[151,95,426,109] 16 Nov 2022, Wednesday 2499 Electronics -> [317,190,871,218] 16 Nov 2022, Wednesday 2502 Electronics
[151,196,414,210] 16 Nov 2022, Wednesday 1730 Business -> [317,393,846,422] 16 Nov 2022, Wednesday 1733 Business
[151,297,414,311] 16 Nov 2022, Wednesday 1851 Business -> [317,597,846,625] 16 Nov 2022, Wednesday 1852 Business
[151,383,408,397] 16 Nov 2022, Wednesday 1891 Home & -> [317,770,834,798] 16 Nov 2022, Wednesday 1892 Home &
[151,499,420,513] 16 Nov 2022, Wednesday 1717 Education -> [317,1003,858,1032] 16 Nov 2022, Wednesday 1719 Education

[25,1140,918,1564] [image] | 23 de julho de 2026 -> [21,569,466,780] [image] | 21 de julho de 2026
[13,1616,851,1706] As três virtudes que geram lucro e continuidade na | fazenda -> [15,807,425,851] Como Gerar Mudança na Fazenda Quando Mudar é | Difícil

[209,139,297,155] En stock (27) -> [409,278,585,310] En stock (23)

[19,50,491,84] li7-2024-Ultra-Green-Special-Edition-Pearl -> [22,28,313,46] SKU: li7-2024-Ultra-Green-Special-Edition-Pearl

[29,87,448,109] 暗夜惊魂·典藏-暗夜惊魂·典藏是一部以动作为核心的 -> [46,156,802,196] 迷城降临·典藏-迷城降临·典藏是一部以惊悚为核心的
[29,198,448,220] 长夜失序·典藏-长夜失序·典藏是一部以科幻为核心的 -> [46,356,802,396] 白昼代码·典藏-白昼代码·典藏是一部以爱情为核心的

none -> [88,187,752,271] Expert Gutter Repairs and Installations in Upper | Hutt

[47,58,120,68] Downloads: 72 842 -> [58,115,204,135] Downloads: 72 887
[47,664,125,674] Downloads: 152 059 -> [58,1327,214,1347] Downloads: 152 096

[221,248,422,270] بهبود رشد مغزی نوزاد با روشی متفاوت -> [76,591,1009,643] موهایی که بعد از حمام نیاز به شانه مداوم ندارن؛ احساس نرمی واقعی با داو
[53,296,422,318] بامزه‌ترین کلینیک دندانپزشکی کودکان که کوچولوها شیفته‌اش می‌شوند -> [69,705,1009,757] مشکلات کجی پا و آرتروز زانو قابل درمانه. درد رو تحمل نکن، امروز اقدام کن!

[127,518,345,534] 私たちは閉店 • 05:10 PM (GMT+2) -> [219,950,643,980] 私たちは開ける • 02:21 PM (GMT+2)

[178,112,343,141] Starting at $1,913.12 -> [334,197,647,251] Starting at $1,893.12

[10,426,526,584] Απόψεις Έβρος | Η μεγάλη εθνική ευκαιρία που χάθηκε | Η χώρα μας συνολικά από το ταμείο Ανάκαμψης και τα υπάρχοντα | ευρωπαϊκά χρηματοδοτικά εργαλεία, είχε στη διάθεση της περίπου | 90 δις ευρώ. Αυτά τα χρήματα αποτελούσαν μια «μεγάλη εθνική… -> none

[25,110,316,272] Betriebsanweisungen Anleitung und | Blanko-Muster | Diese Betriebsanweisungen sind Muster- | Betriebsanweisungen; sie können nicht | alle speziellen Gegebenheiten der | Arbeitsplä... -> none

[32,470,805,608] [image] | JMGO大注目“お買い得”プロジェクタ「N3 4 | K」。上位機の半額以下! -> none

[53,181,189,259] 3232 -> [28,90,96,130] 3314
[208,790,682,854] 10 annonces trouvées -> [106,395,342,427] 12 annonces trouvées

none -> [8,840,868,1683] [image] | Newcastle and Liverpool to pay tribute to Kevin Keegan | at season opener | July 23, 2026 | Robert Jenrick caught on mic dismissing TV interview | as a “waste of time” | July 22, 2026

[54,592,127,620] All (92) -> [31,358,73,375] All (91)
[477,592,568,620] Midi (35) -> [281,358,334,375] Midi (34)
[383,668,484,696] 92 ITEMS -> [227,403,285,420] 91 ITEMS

::::

=== What you have to do ===
Every entry above should be transcribed exactly and in full.

=== Response to the task ===
[151,95,426,109] 16 Nov 2022, Wednesday 2499 Electronics -> [317,190,871,218] 16 Nov 2022, Wednesday 2502 Electronics
[151,196,414,210] 16 Nov 2022, Wednesday 1730 Business -> [317,393,846,422] 16 Nov 2022, Wednesday 1733 Business
[151,297,414,311] 16 Nov 2022, Wednesday 1851 Business -> [317,597,846,625] 16 Nov 2022, Wednesday 1852 Business
[151,383,408,397] 16 Nov 2022, Wednesday 1891 Home & -> [317,770,834,798] 16 Nov 2022, Wednesday 1892 Home &
[151,499,420,513] 16 Nov 2022, Wednesday 1717 Education -> [317,1003,858,1032] 16 Nov 2022, Wednesday 1719 Education

[25,1140,918,1564] [image] | 23 de julho de 2026 -> [21,569,466,780] [image] | 21 de julho de 2026
[13,1616,851,1706] As três virtudes que geram lucro e continuidade na | fazenda -> [15,807,425,851] Como Gerar Mudança na Fazenda Quando Mudar é | Difícil

[209,139,297,155] En stock (27) -> [409,278,585,310] En stock (23)

[19,50,491,84] li7-2024-Ultra-Green-Special-Edition-Pearl -> [22,28,313,46] SKU: li7-2024-Ultra-Green-Special-Edition-Pearl

[29,87,448,109] 暗夜惊魂·典藏-暗夜惊魂·典藏是一部以动作为核心的 -> [46,156,802,196] 迷城降临·典藏-迷城降临·典藏是一部以惊悚为核心的
[29,198,448,220] 长夜失序·典藏-长夜失序·典藏是一部以科幻为核心的 -> [46,356,802,396] 白昼代码·典藏-白昼代码·典藏是一部以爱情为核心的

none -> [88,187,752,271] Expert Gutter Repairs and Installations in Upper | Hutt

[47,58,120,68] Downloads: 72 842 -> [58,115,204,135] Downloads: 72 887
[47,664,125,674] Downloads: 152 059 -> [58,1327,214,1347] Downloads: 152 096

[221,248,422,270] بهبود رشد مغزی نوزاد با روشی متفاوت -> [76,591,1009,643] موهایی که بعد از حمام نیاز به شانه مداوم ندارن؛ احساس نرمی واقعی با داو
[53,296,422,318] بامزه‌ترین کلینیک دندانپزشکی کودکان که کوچولوها شیفته‌اش می‌شوند -> [69,705,1009,757] مشکلات کجی پا و آرتروز زانو قابل درمانه. درد رو تحمل نکن، امروز اقدام کن!

[127,518,345,534] 私たちは閉店 • 05:10 PM (GMT+2) -> [219,950,643,980] 私たちは開ける • 02:21 PM (GMT+2)

[178,112,343,141] Starting at $1,913.12 -> [334,197,647,251] Starting at $1,893.12

[10,426,526,584] Απόψεις Έβρος | Η μεγάλη εθνική ευκαιρία που χάθηκε | Η χώρα μας συνολικά από το ταμείο Ανάκαμψης και τα υπάρχοντα | ευρωπαϊκά χρηματοδοτικά εργαλεία, είχε στη διάθεση της περίπου | 90 δις ευρώ. Αυτά τα χρήματα αποτελούσαν μια «μεγάλη εθνική… -> none

[25,110,316,272] Betriebsanweisungen Anleitung und | Blanko-Muster | Diese Betriebsanweisungen sind Muster- | Betriebsanweisungen; sie können nicht | alle speziellen Gegebenheiten der | Arbeitsplä... -> none

[32,470,805,608] [image] | JMGO大注目“お買い得”プロジェクタ「N3 4 | K」。上位機の半額以下! -> none

[53,181,189,259] 3232 -> [28,90,96,130] 3314
[208,790,682,854] 10 annonces trouvées -> [106,395,342,427] 12 annonces trouvées

none -> [8,840,868,1683] [image] | Newcastle and Liverpool to pay tribute to Kevin Keegan | at season opener | July 23, 2026 | Robert Jenrick caught on mic dismissing TV interview | as a “waste of time” | July 22, 2026

[54,592,127,620] All (92) -> [31,358,73,375] All (91)
[477,592,568,620] Midi (35) -> [281,358,334,375] Midi (34)
[383,668,484,696] 92 ITEMS -> [227,403,285,420] 91 ITEMS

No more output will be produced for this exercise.